Par amitié pour Flaubert, et en même temps par un sentiment de pieuse affection envers la mémoire d’Alfred Le Poittevin, Louis Bouilhet s’intéressa au jeune Guy de Maupassant. Il eut sur lui une influence qui aurait été décisive, si elle s’était prolongée plus longtemps. « Si Bouilhet eût vécu, disait Mme  de Maupassant, il eût fait de mon fils un poète. C’est Flaubert qui voulut en faire un romancier[3]. » Mais Bouilhet mourut le 18 juillet 1869, alors que son disciple doutait encore de sa vocation.
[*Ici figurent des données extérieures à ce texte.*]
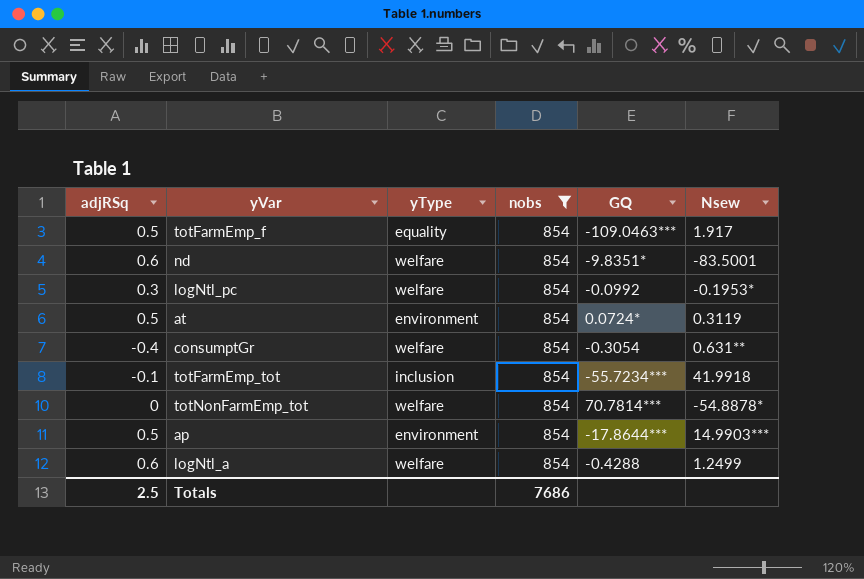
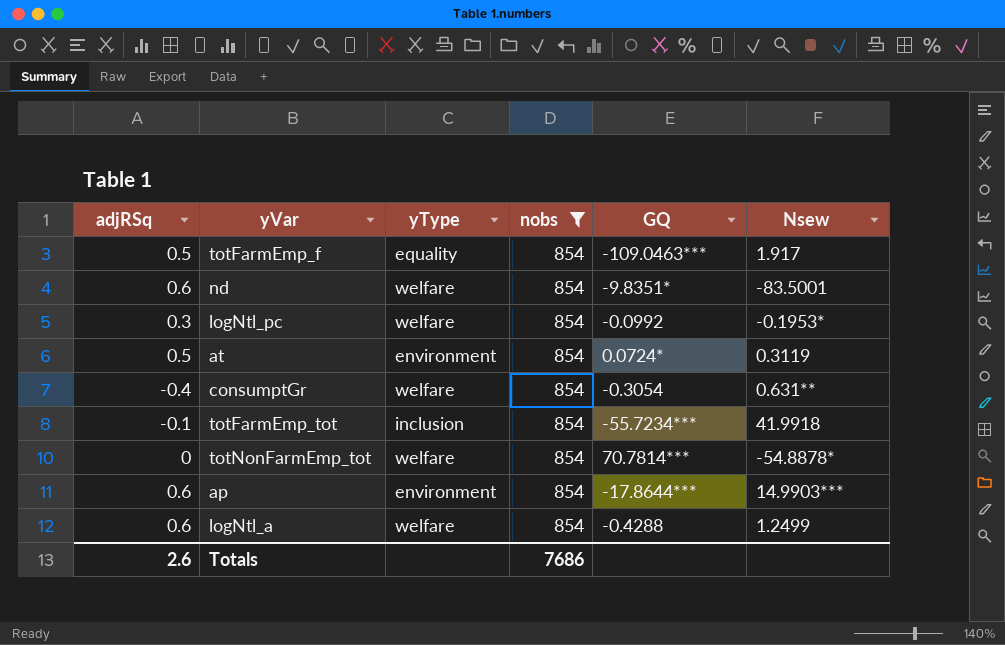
ap | adjRSq: 0.5 -> 0.6
Totals | adjRSq: 2.5 -> 2.6

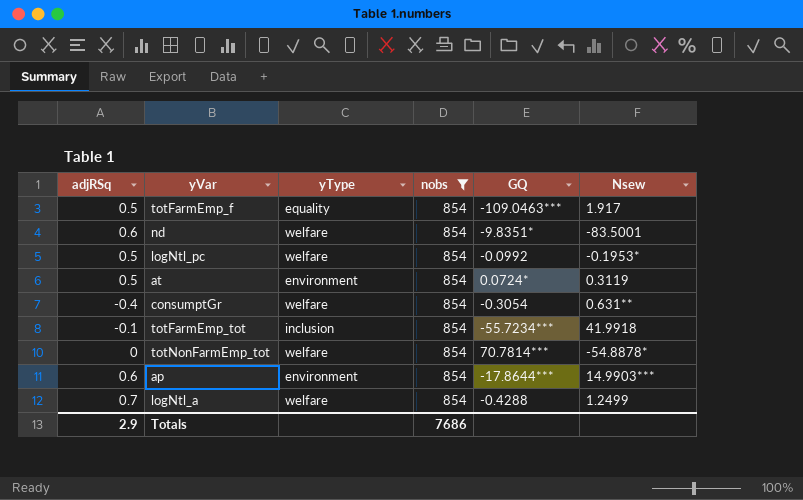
logNtl_pc | adjRSq: 0.3 -> 0.5
logNtl_a | adjRSq: 0.6 -> 0.7
Totals | adjRSq: 2.6 -> 2.9

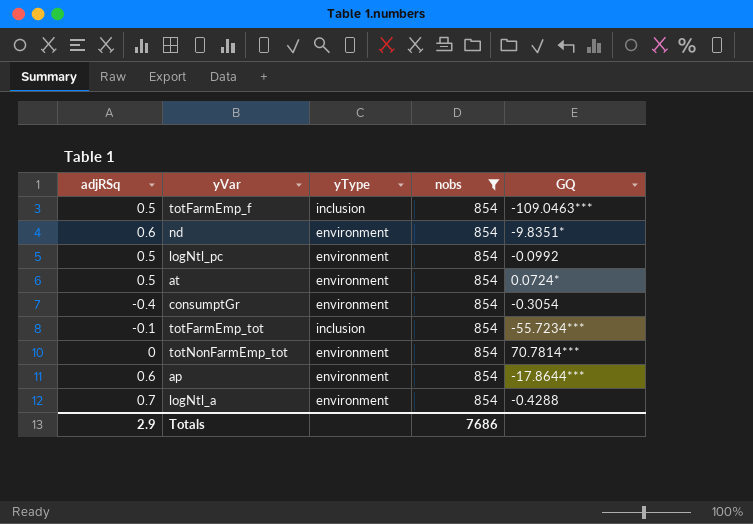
column Nsew | position: 6 -> none
totFarmEmp_f | yType: equality -> inclusion
nd | yType: welfare -> environment
logNtl_pc | yType: welfare -> environment
consumptGr | yType: welfare -> environment
totNonFarmEmp_tot | yType: welfare -> environment
logNtl_a | yType: welfare -> environment

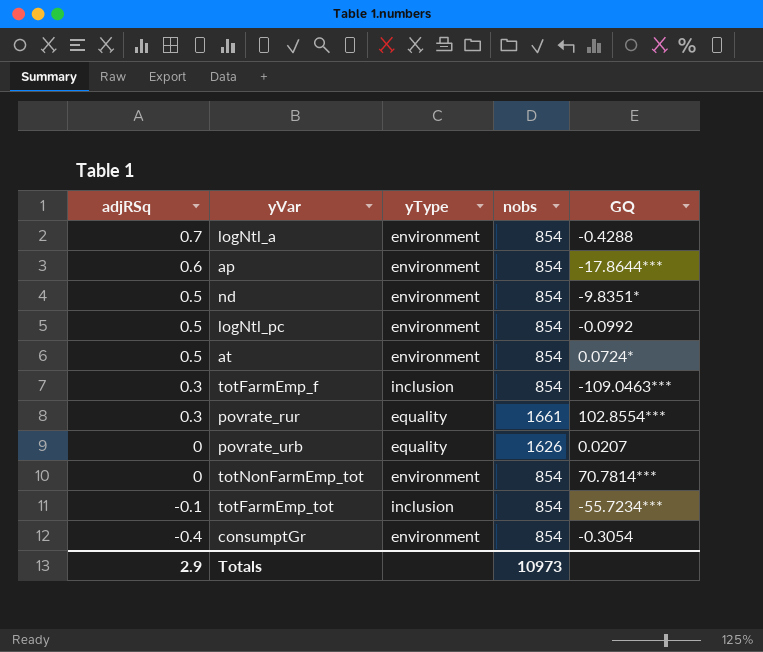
filter: nobs = 854 -> none
row order: none -> adjRSq descending
nd | adjRSq: 0.6 -> 0.5
totFarmEmp_f | adjRSq: 0.5 -> 0.3
Totals | nobs: 7686 -> 10973

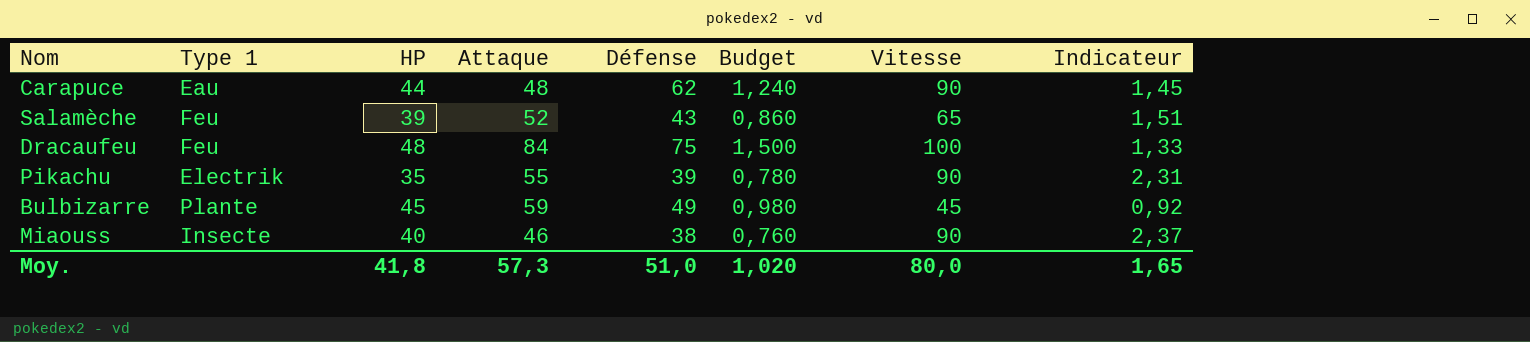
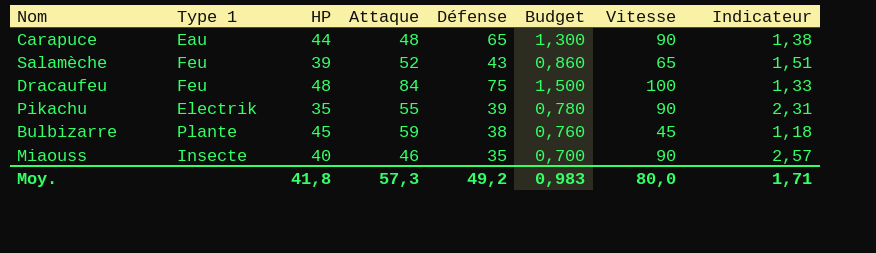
Carapuce | Défense: 62 -> 65
Carapuce | Budget: 1,240 -> 1,300
Carapuce | Indicateur: 1,45 -> 1,38
Bulbizarre | Défense: 49 -> 38
Bulbizarre | Budget: 0,980 -> 0,760
Bulbizarre | Indicateur: 0,92 -> 1,18
Miaouss | Défense: 38 -> 35
Miaouss | Budget: 0,760 -> 0,700
Miaouss | Indicateur: 2,37 -> 2,57
Moy. | Défense: 51,0 -> 49,2
Moy. | Budget: 1,020 -> 0,983
Moy. | Indicateur: 1,65 -> 1,71

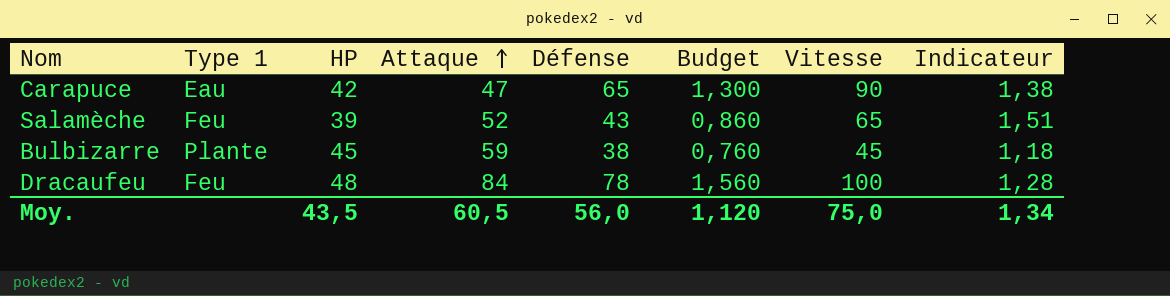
row order: none -> Attaque ascending
row Pikachu: Electrik | 35 | 55 | 39 | 0,780 | 90 | 2,31 -> none
row Miaouss: Insecte | 40 | 46 | 35 | 0,700 | 90 | 2,57 -> none
Carapuce | HP: 44 -> 42
Carapuce | Attaque: 48 -> 47
Dracaufeu | Défense: 75 -> 78
Dracaufeu | Budget: 1,500 -> 1,560
Dracaufeu | Indicateur: 1,33 -> 1,28
Moy. | HP: 41,8 -> 43,5
Moy. | Attaque: 57,3 -> 60,5
Moy. | Défense: 49,2 -> 56,0
Moy. | Budget: 0,983 -> 1,120
Moy. | Vitesse: 80,0 -> 75,0
Moy. | Indicateur: 1,71 -> 1,34

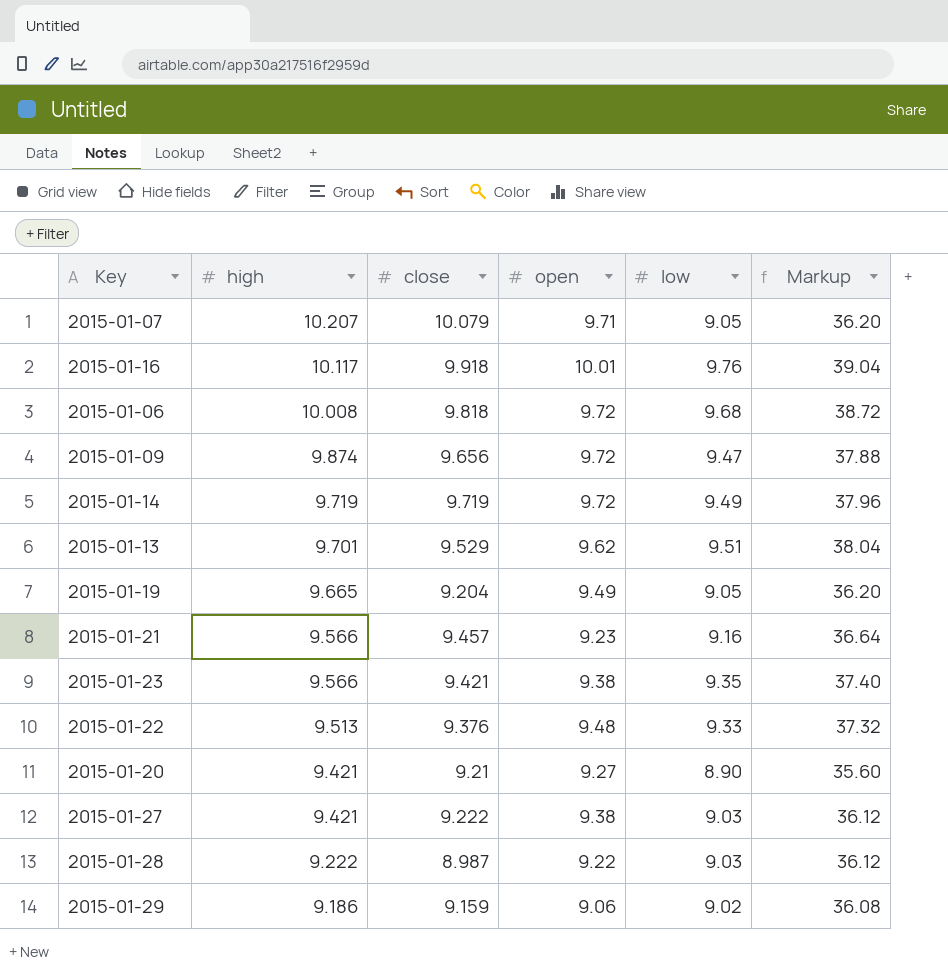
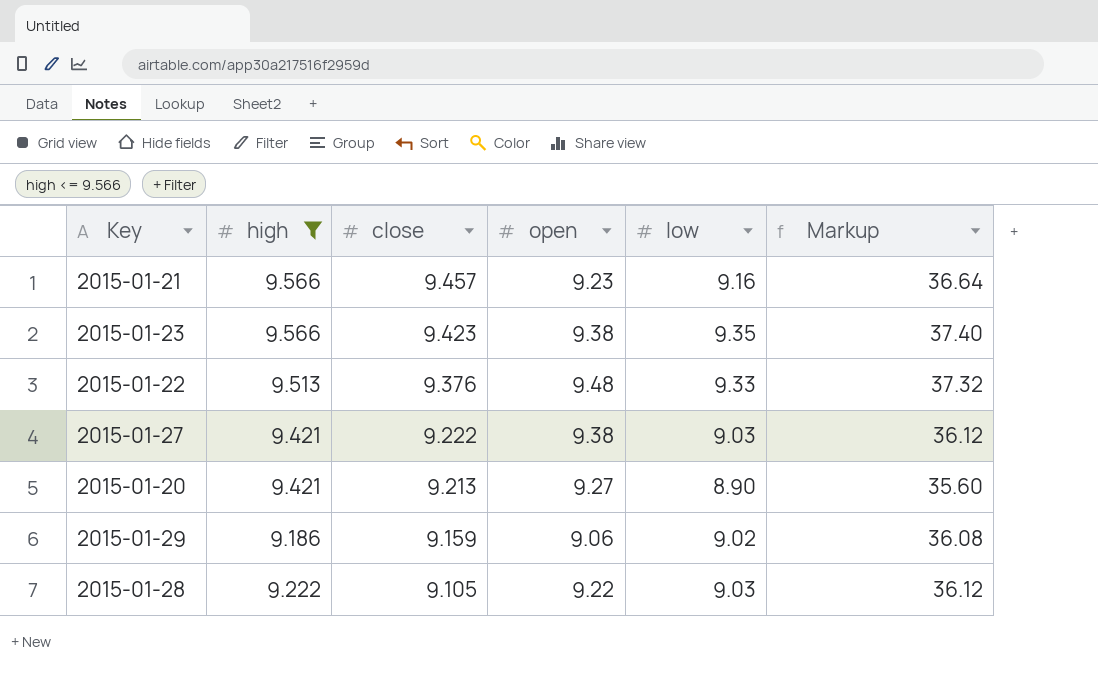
filter: none -> high <= 9.566
row order: high descending -> close descending
2015-01-23 | close: 9.421 -> 9.423
2015-01-20 | close: 9.21 -> 9.213
2015-01-28 | close: 8.987 -> 9.105

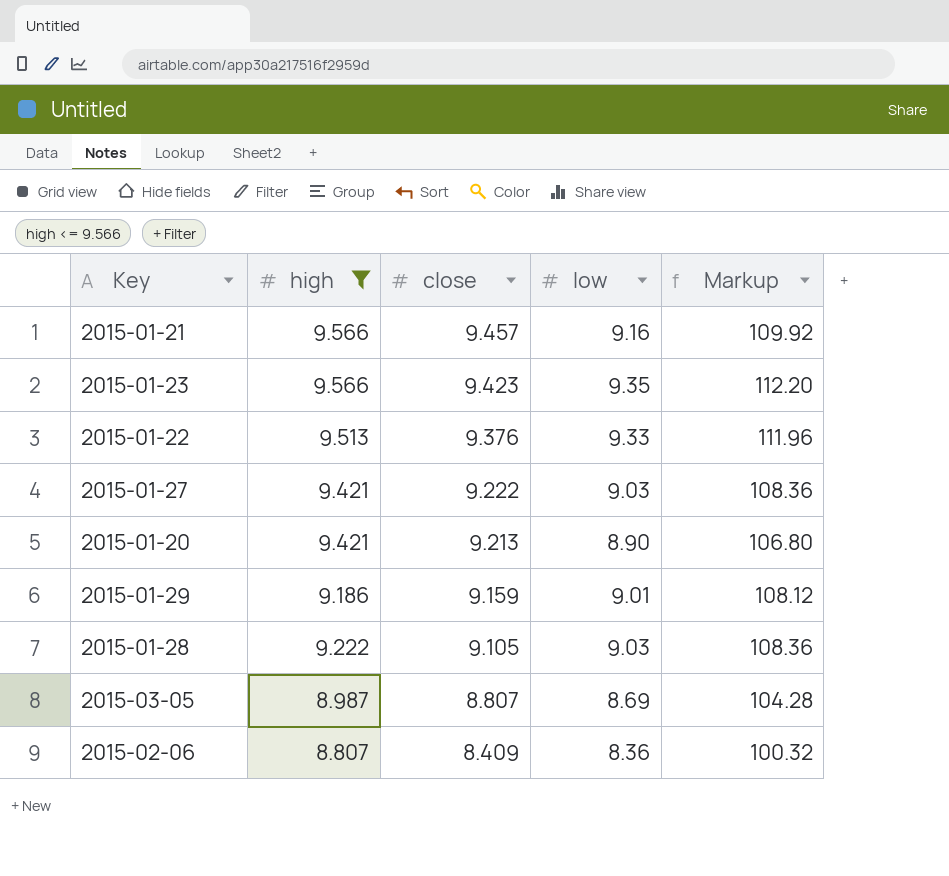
column open | position: 4 -> none
column Markup | formula: [low] * 4 -> [low] * 12
2015-01-29 | low: 9.02 -> 9.01
row 2015-03-05: none -> 8.987 | 8.807 | 8.69 | 104.28
row 2015-02-06: none -> 8.807 | 8.409 | 8.36 | 100.32

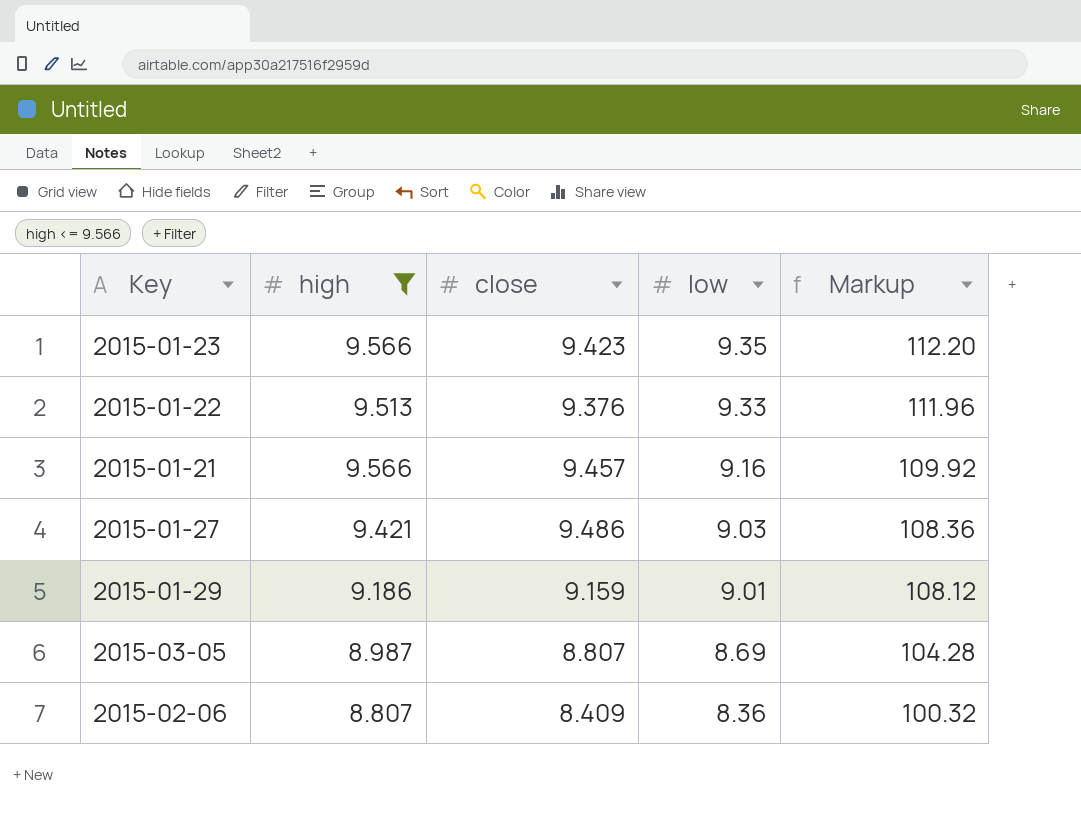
row order: close descending -> low descending
row 2015-01-20: 9.421 | 9.213 | 8.90 | 106.80 -> none
row 2015-01-28: 9.222 | 9.105 | 9.03 | 108.36 -> none
2015-01-27 | close: 9.222 -> 9.486

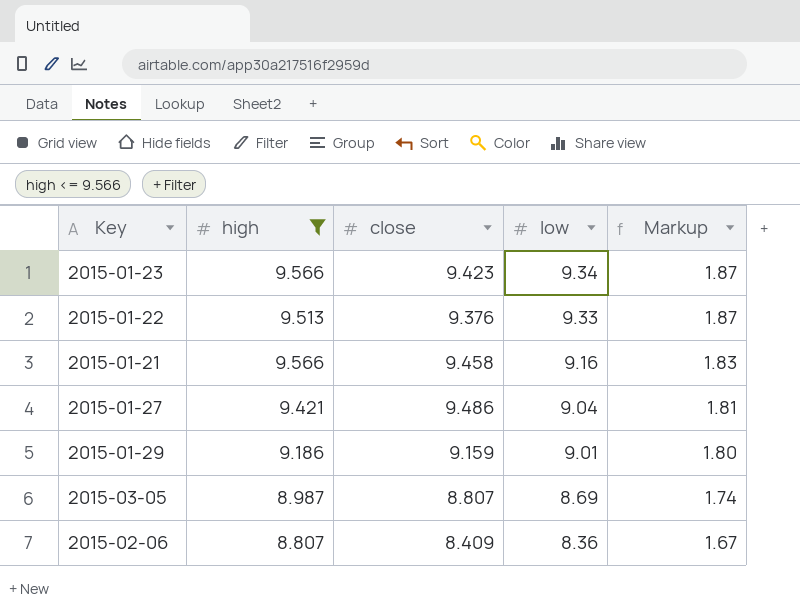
column Markup | formula: [low] * 12 -> [low] * 0.2
2015-01-23 | low: 9.35 -> 9.34
2015-01-21 | close: 9.457 -> 9.458
2015-01-27 | low: 9.03 -> 9.04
Maupassant a rendu quelque part hommage à l’enseignement de son premier maître :

Bouilhet, que je connus le premier d’une façon un peu intime, deux ans environ avant de gagner l’amitié de Flaubert, à force de me répéter que cent vers, peut-être moins, suffisent à la réputation d’un artiste, s’ils sont irréprochables et s’ils contiennent l’essence du talent et de l’originalité d’un homme, même de second

  1. Correspondance de Flaubert, tome II, p. 53 (lettre à L. Bouilhet du 9 avril 1851).
  2. Ibid., p. 31 (lettre à L. Bouilhet du 19 décembre 1850.)
  3. Mot rapporté par Albalat, loc. cit.